Exploratory analysis GRCh38 analyse

analyse

GRCh38

Exploratory

Exploratory analysis of GRCh38-aligned data according to plan ‘analyse’

Authors

Affiliations

Gavin Kelly ^[Analyst]

Francis Crick Institute

BABS ^{[Development]}

Francis Crick Institute

Gavin Kelly ^{[Developer,Statistical Metholodogy]}

Francis Crick Institute

1 Preface

We load in all the necessary additional R packages, and set up some initial parameters.

Table 1: Context

Setting	Value
section	Exploratory analysis
res_dir	results/v9.9.9
VERSION	v9.9.9
TAG	_v9.9.9-00eb166
staging_dir	staging
file_col	ID
name_col	sample_name
metadata	extdata/metadata_GRCh38.csv
counts	extdata/genes.results/GRCh38/
alignment	GRCh38
spec	analyse
specname	analyse
script	staging/01_exploratory_analyse_GRCh38.qmd

Setting analysis parameter

The value of rowNoun is gene

Setting analysis parameter

The value of RowNoun is Gene

We also have the following defaults set. Whenever they are used or changed in the analysis, that will be highlighted in the text in a table identified with an info icon.

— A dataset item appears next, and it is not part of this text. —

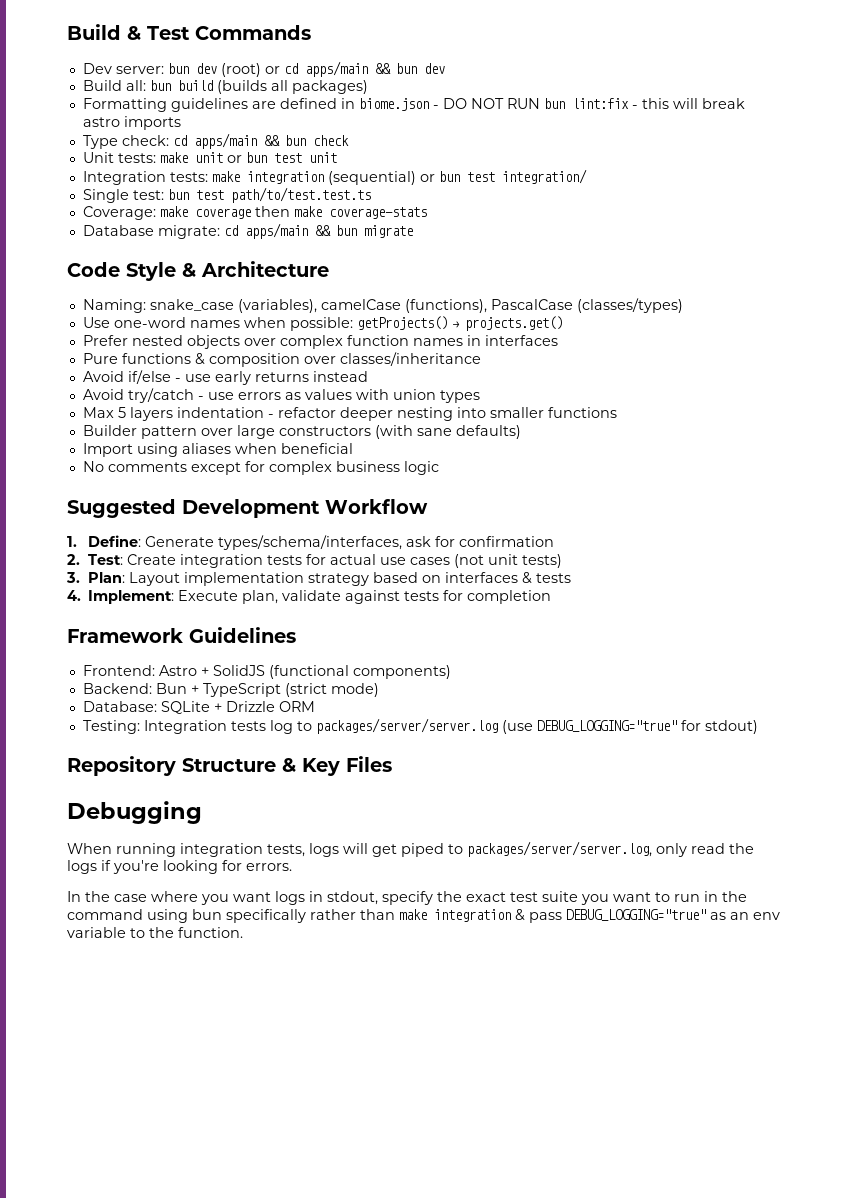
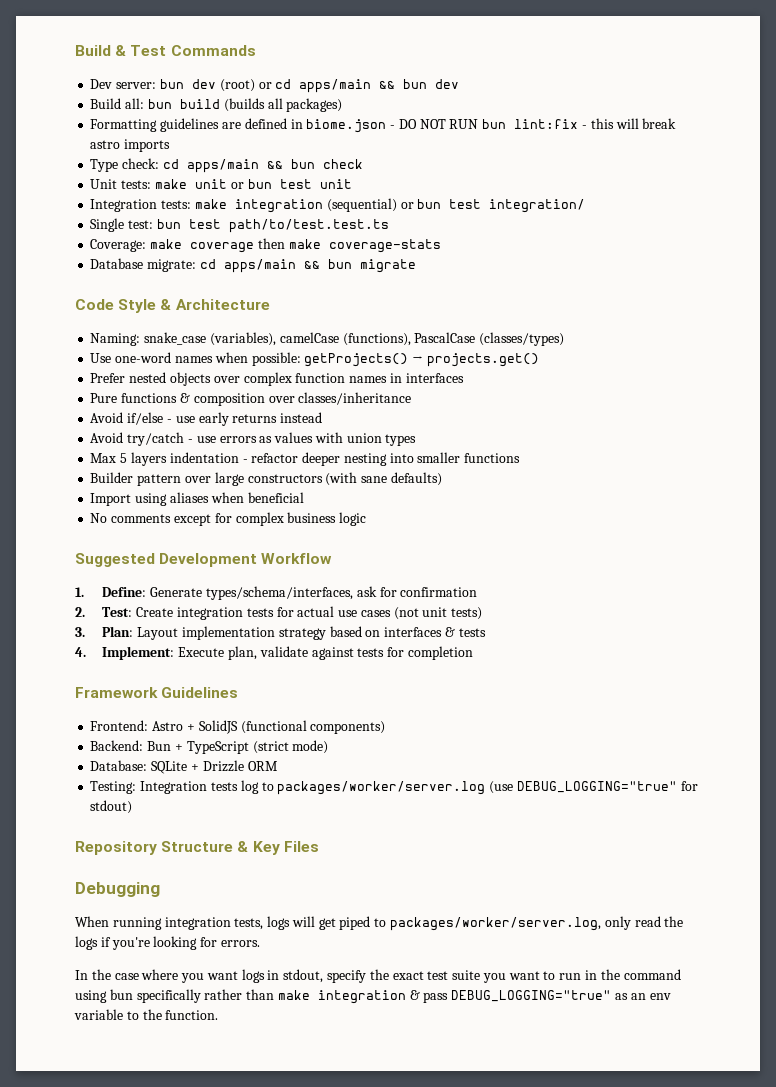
- Testing: Integration tests log to packages/server/server.log (use DEBUG_LOGGING="true" for stdout)
+ Testing: Integration tests log to packages/worker/server.log (use DEBUG_LOGGING="true" for stdout)
- When running integration tests, logs will get piped to packages/server/server.log, only read the logs if you're looking for errors.
+ When running integration tests, logs will get piped to packages/worker/server.log, only read the logs if you're looking for errors.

Table 2: Analysis Settings

Option	Value
alpha	0.05
lfcThreshold	0
baseMeanMin	0
top_n_variable	500
showCategory	25
seed	1
filterFun	NULL
gene_clust	bluster::HclustParam(cut.params = list(k = 12))
sample_clust	bluster::HclustParam(metric = "pearson")
stringsAsFactors	FALSE
normalise	NULL
impute	NULL
baseline_heuristic	"min"
pc_weight	"equal weight"
LRT_effect	"default"

Setting analysis parameter

A random seed of 1 is used to ensure reproduciblity
Using analysis plan ‘analyse’.
Using alignment settings ‘GRCh38’
Use the ‘“min”’ heuristic to centre the colour-scale
Use the ‘“default”’ summary of an LRT ‘effect size’
Discard transcripts with few average counts per sample than 0

Table 3: Feature Filtering

dataset	filter	success	condition
D1	universal	100.0%	TRUE

2 Input Summary

The sample annotations are as follows:

Table 4: Sample Annotation

Metadata			D1
ID	cellLine	treatment	D1	.influential	.involved
SRR1039508	N61311	Untreated	✓	✓	TRUE
SRR1039509	N61311	Dexamethasone	✓	✓	TRUE
SRR1039512	N052611	Untreated	✓	✓	TRUE
SRR1039513	N052611	Dexamethasone	✓	✓	TRUE
SRR1039516	N080611	Untreated	✓	✓	TRUE
SRR1039517	N080611	Dexamethasone	✓	✓	TRUE
SRR1039520	N061011	Untreated	✓	✓	TRUE
SRR1039521	N061011	Dexamethasone	✓	✓	TRUE

3 All Datasets and Models

We may examine the samples in different combinations, and leave out certain samples (either entirely ignore them, or visualise them but not let them influence the analysis in any way.)

In the above table, the columns under the ‘In Subset’ group indicate these combinations are listed, and the samples’ inclusions are indicated. Below, we describe the datasets in terms of the predicates which determine which samples are included in them, and also the ‘influential’ samples that determine: how the genes are clustered; how he principal components are calculated; and what samples are used in subsequent differential analysis.

Usually we will use include all samples and they will all be ‘influential’, but depending on the analysis question, it might be useful to completely ignore samples/experimental-groups entirely and from those select an influential subset that drive the analysis (the non-influential samples being retained in the visualisations and analysis for cross-reference, but which won’t actively drive the analysis.)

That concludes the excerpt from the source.